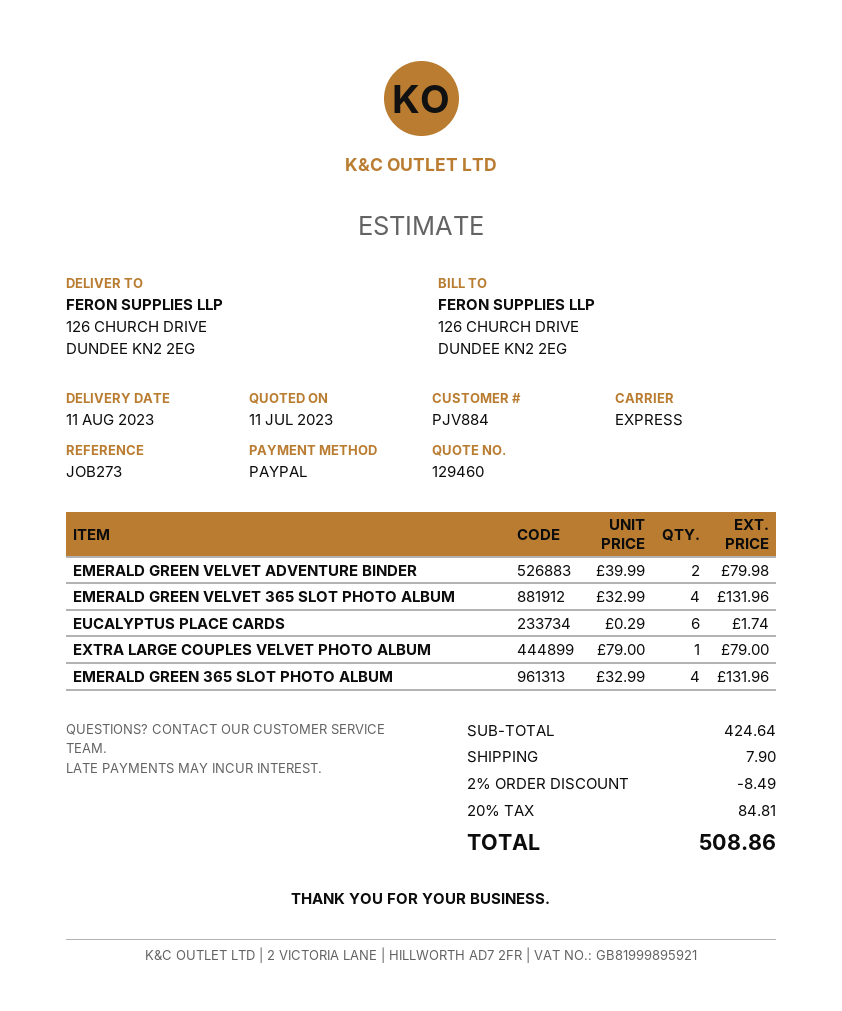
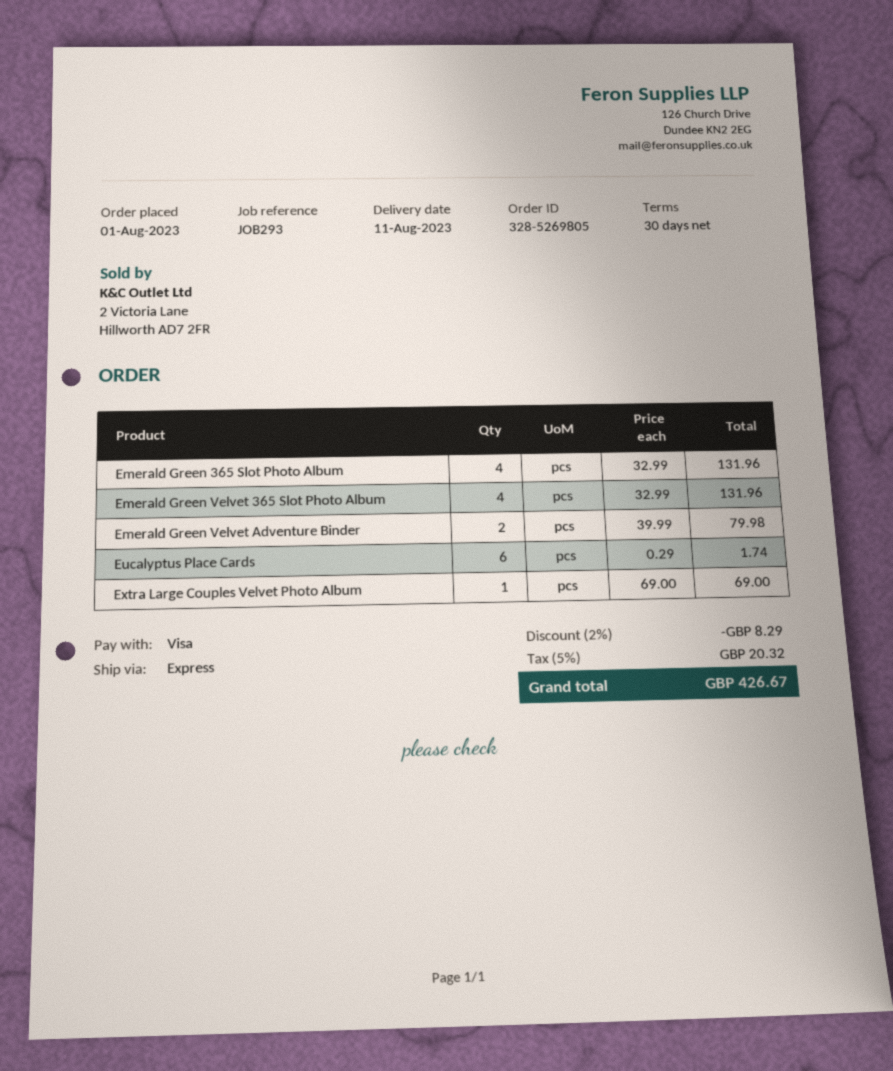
reference: JOB273 -> JOB293
payment method: PayPal -> Visa
EXTRA LARGE COUPLES VELVET PHOTO ALBUM: 1 x 79.00 = 79.00 -> 1 x 69.00 = 69.00
discount: 2% = 8.49 -> 2% = 8.29
shipping: 7.90 -> none
tax: 20% = 84.81 -> 5% = 20.32
total: 508.86 -> 426.67

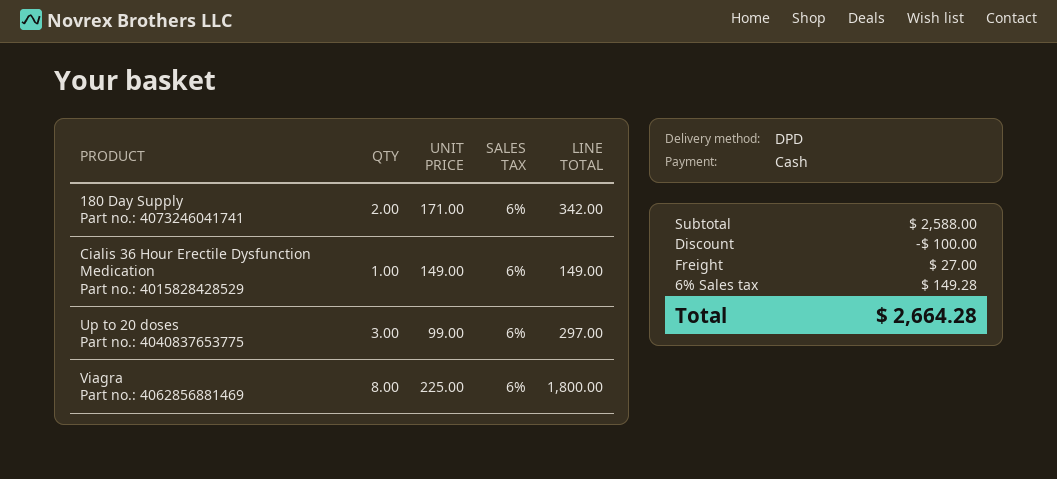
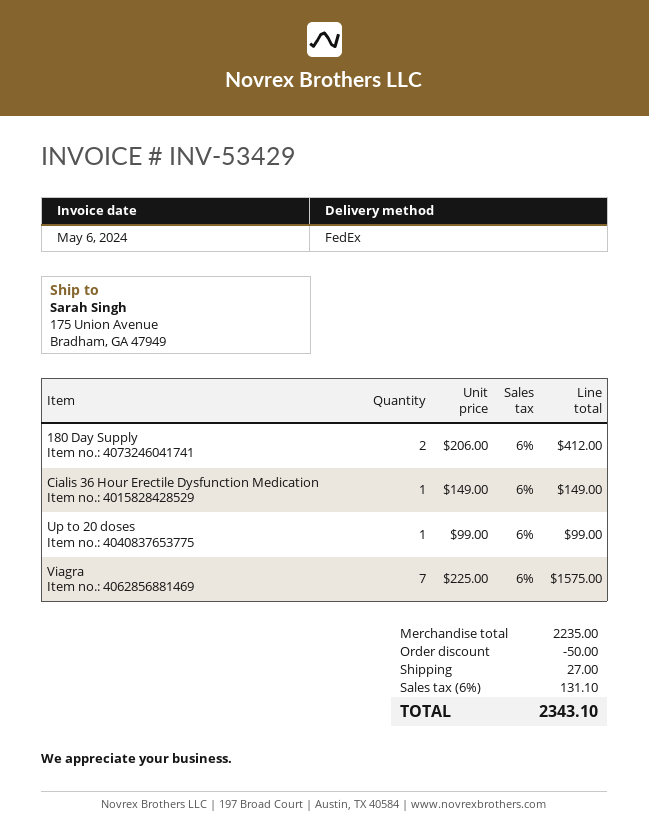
shipping method: DPD -> FedEx
180 Day Supply: 2 x 171.00 = 342.00 -> 2 x 206.00 = 412.00
Up to 20 doses: 3 x 99.00 = 297.00 -> 1 x 99.00 = 99.00
Viagra: 8 x 225.00 = 1800.00 -> 7 x 225.00 = 1575.00
subtotal: 2588.00 -> 2235.00
discount: 100.00 -> 50.00
tax: 6% = 149.28 -> 6% = 131.10
total: 2664.28 -> 2343.10

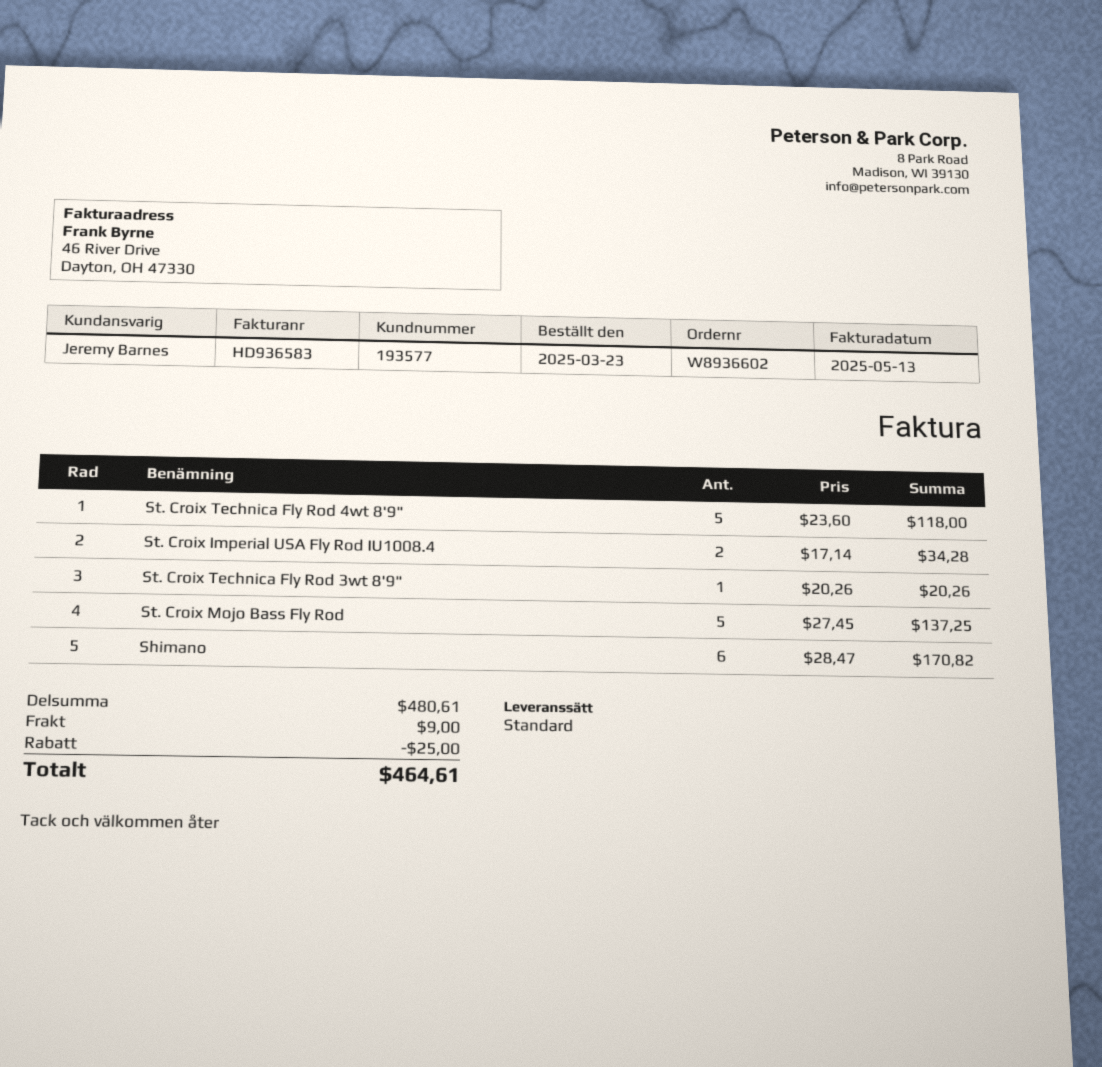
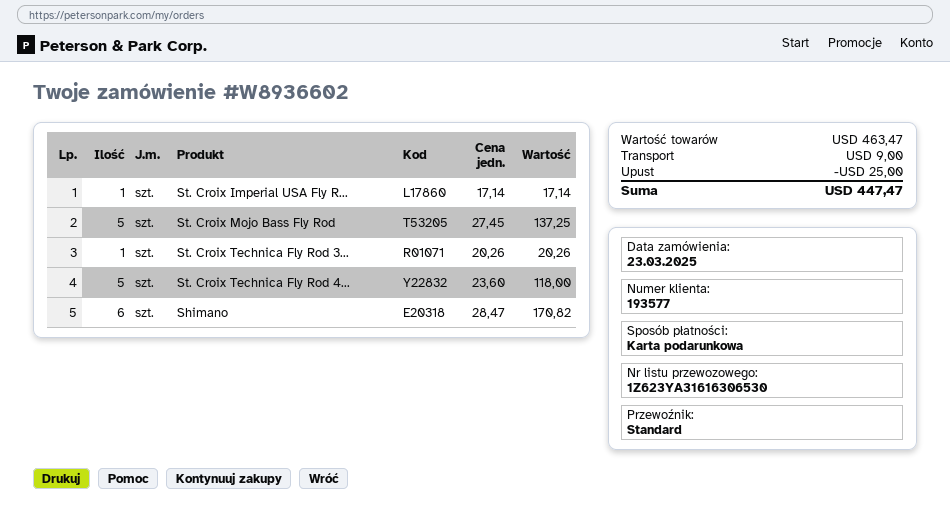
St. Croix Imperial USA Fly Rod IU1008.4: 2 x 17.14 = 34.28 -> 1 x 17.14 = 17.14
subtotal: 480.61 -> 463.47
total: 464.61 -> 447.47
● ● ● ●
● **Directions for this task**
In the entries above, find the line with "St. Croix Imperial", then retype it and every line after it exactly.

● **Expected output**
St. Croix Imperial USA Fly Rod IU1008.4: 2 x 17.14 = 34.28 -> 1 x 17.14 = 17.14
subtotal: 480.61 -> 463.47
total: 464.61 -> 447.47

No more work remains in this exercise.